Secondo le mappe di Google, a Cosenza il ponte dei Pignatari non è più quello del rione Massa, che nella toponomastica ufficiale si chiama “ponte San Lorenzo”. Nella carta digitale, forse complici alcune errate note stampa del comune di Cosenza e una maldestra indicazione affissa da qualche distratto appassionato di storia cittadina, l’intitolazione ai Pignatari – antichi vasai, artigiani della terracotta – è slittata a un altro ponte che nel corso della storia ha assunto denominazioni diverse: Ponte Maggiore, Santa Maria, “per andare alla beccaria”, Vocaturo, Galeazzo di Tarsia, San Francesco di Paola (quest’ultima intitolazione nel frattempo è stata trasferita al ponte di Calatrava).

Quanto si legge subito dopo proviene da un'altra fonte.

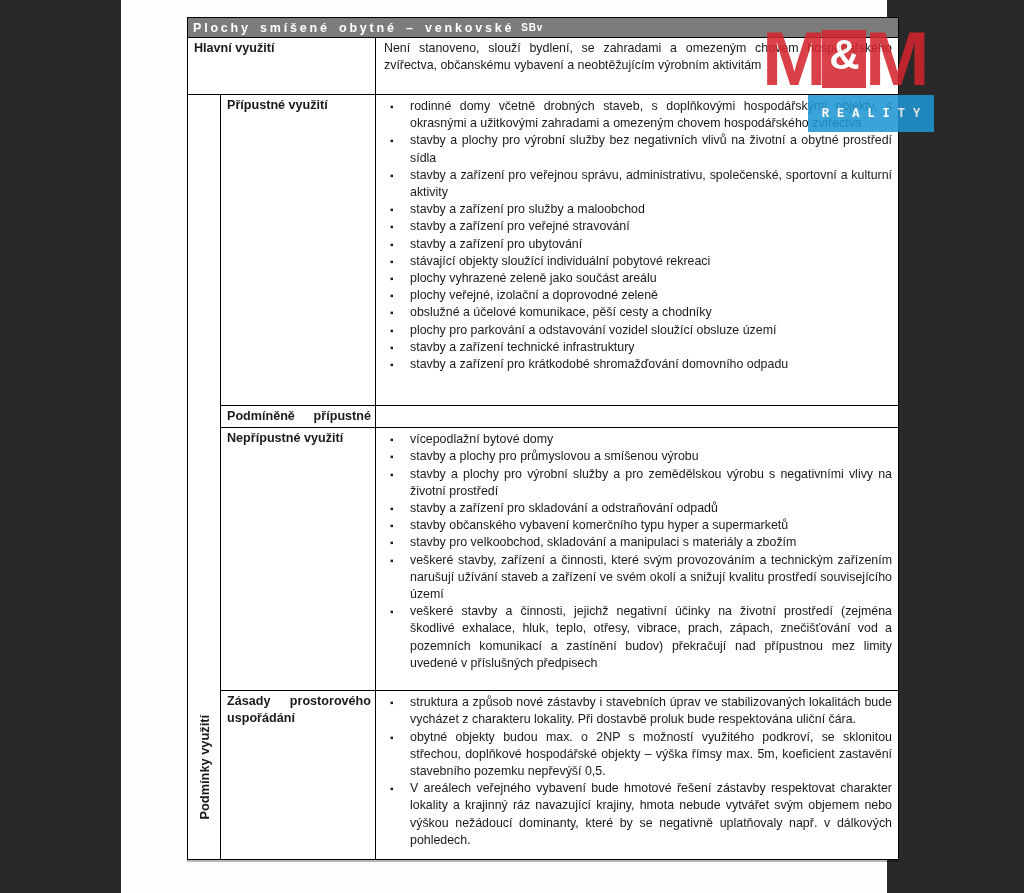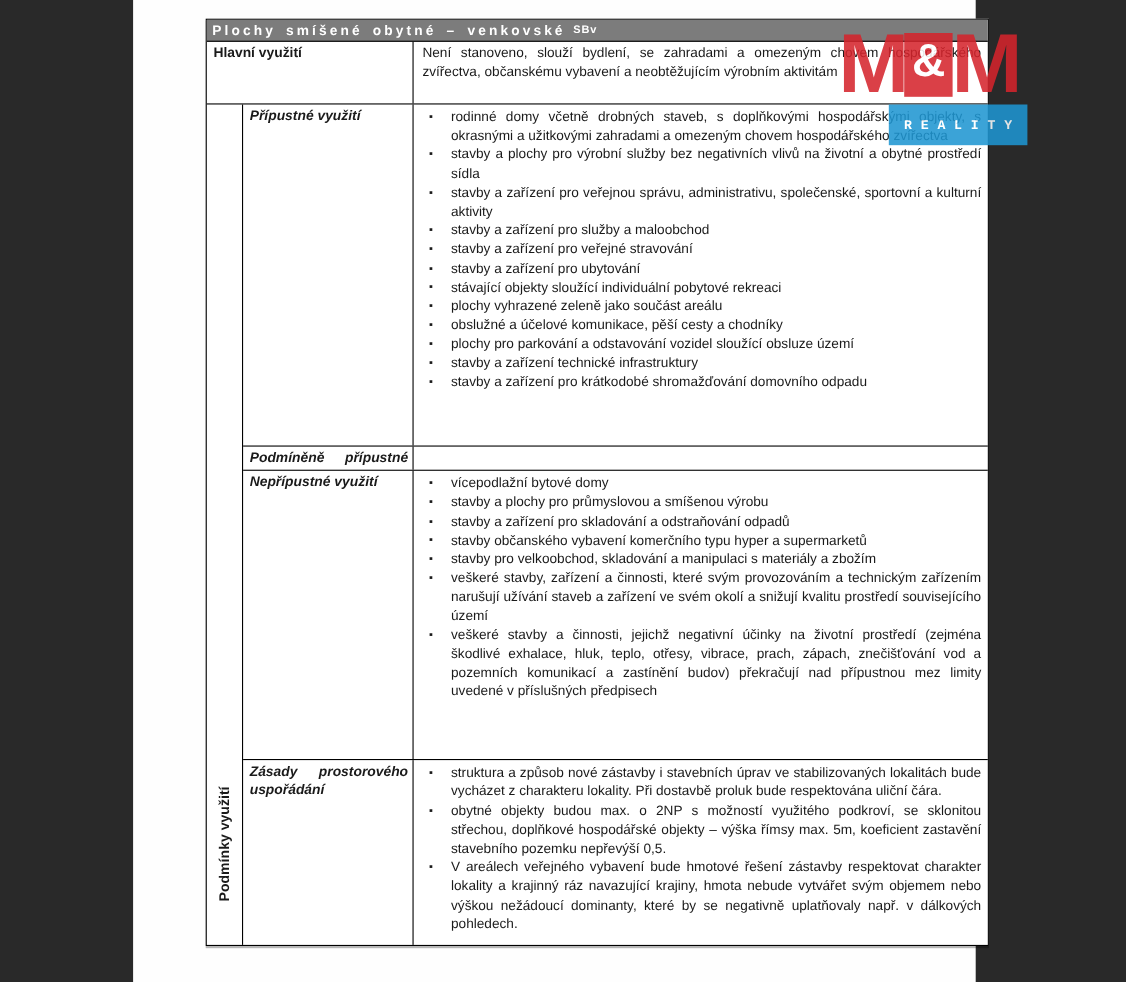"Přípustné využití" .body-label { font-style: italic -> none }
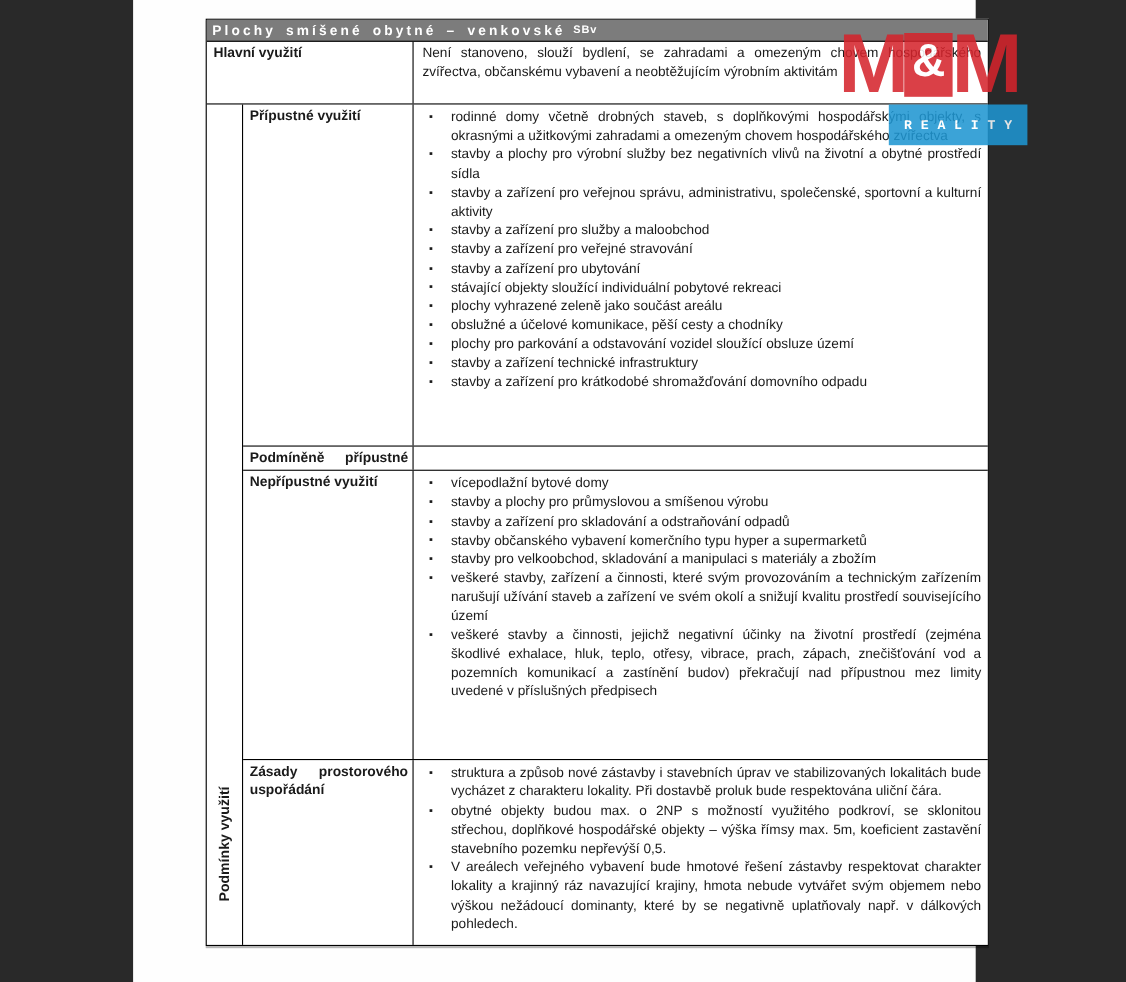"plochy veřejné, izolační a doprovodné" li { html: none -> <li>plochy veřejné, izolační a doprovodné zeleně</li> }
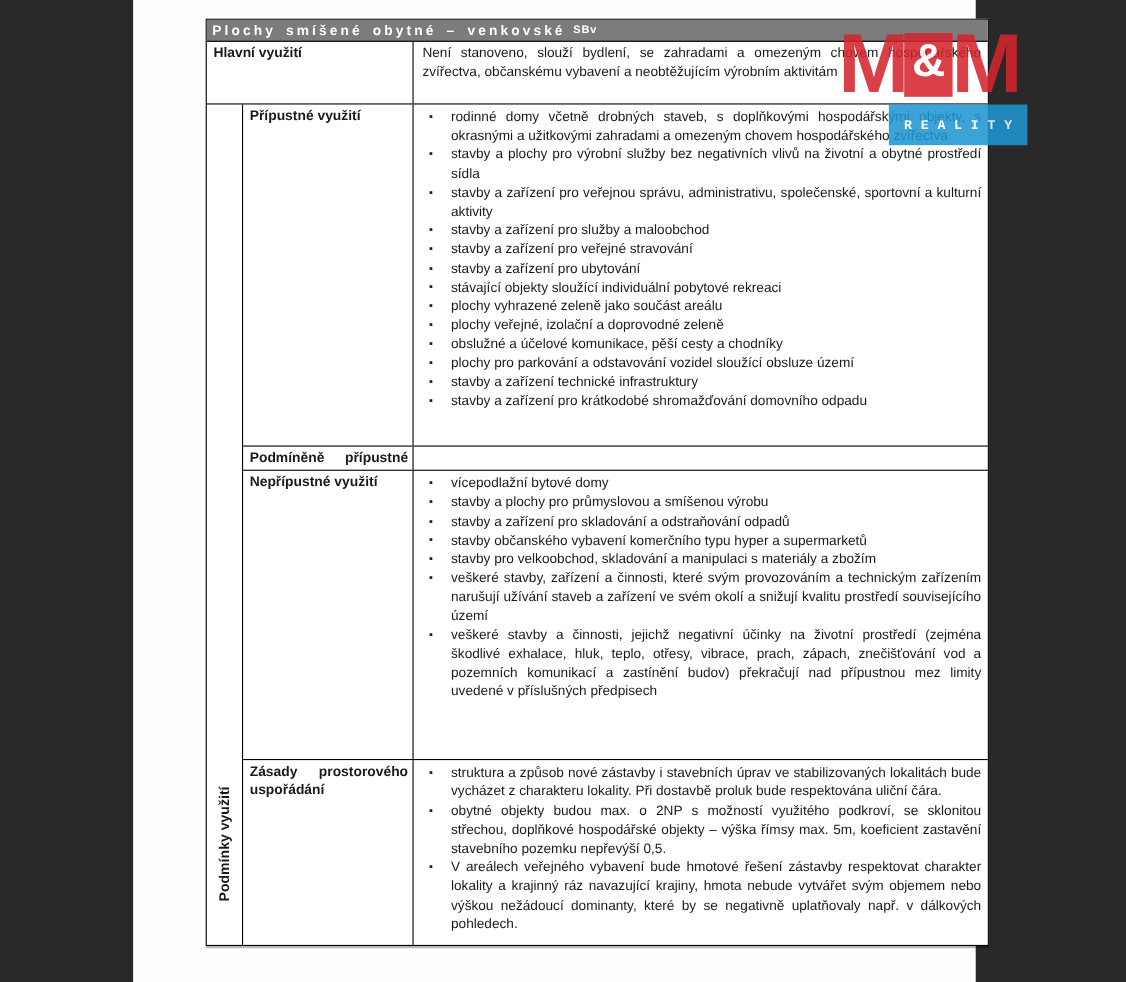"stavby a plochy pro výrobní služby a" li { html: none -> <li>stavby a plochy pro výrobní služby a pro zemědělskou výrobu s negativními vlivy na životní prostředí</li> }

Tutti i nomi sarebbero legittimi, tranne “Pignatari” che, appunto, appartiene a un altro ponte.

Però Google ha deciso così. E capita di incontrare più di un cosentino convinto che abbiano ragione gli esperti cartografi e toponomastici pagati dalla multinazionale. È solo un dettaglio, per carità, ma fa riflettere. Oltre a contenuti intelligenti, gioiosi e simpatici, insieme a informazioni utili, è noto che nel web circolano anche fake, discorsi d’odio e finte verità che col tempo si cristallizzano in certezze inconfutabili. Che una strada cambi nome, in fondo, conta poco. Ma quando a cambiare è la nostra percezione della realtà, c’è da restare inquieti. Nei giorni scorsi due immagini o sequenze, provenienti da latitudini calabre, hanno fatto il giro del pianeta: un signore che correva nudo per le strade cosentine e un lupo impiccato a Marcellinara. Ilarità, stupore, rabbia, sete di vendetta! Non è una novità l’uso dell’immagine per suscitare emozioni forti a spese di chi soffre. E non è neanche inedito che tutto ciò elargisca potere e lucro ai padroni del baraccone. I giornalisti come i cronisti, i docenti e i biografi di ogni tempo, e andando a ritroso i giullari, i comici dell’arte, i rapsodi, sapevano e sanno che sulle loro parole viaggia anche il discorso del Potere. Un filosofo del ‘900 ha scritto che “Lo spettacolo è il capitale a un tal grado di accumulazione da divenire immagine”. Oggi questo è talmente vero che si può addirittura capovolgere l’aforisma: “L’immagine è l’accumulazione a un tal grado di capitale da divenire spettacolo”. A cedere le gambe al discorso del potere, a sorreggere sulle nostre schiene la Società dello Spettacolo, siamo tutti noi, utenti-lavoratori delle reti. Gli antichi greci usavano la tragedia per produrre catarsi. L’odierno spettacolo invece non ci purifica. Ne usciamo tutti più scemi, cattivi, disumani. Sì, ormai ne siamo consapevoli. Ma quando ritroviamo anche cambiati dall’alto i nomi dei luoghi in cui viviamo, s’impone una sensazione agrodolce d’essere stati pure fregati.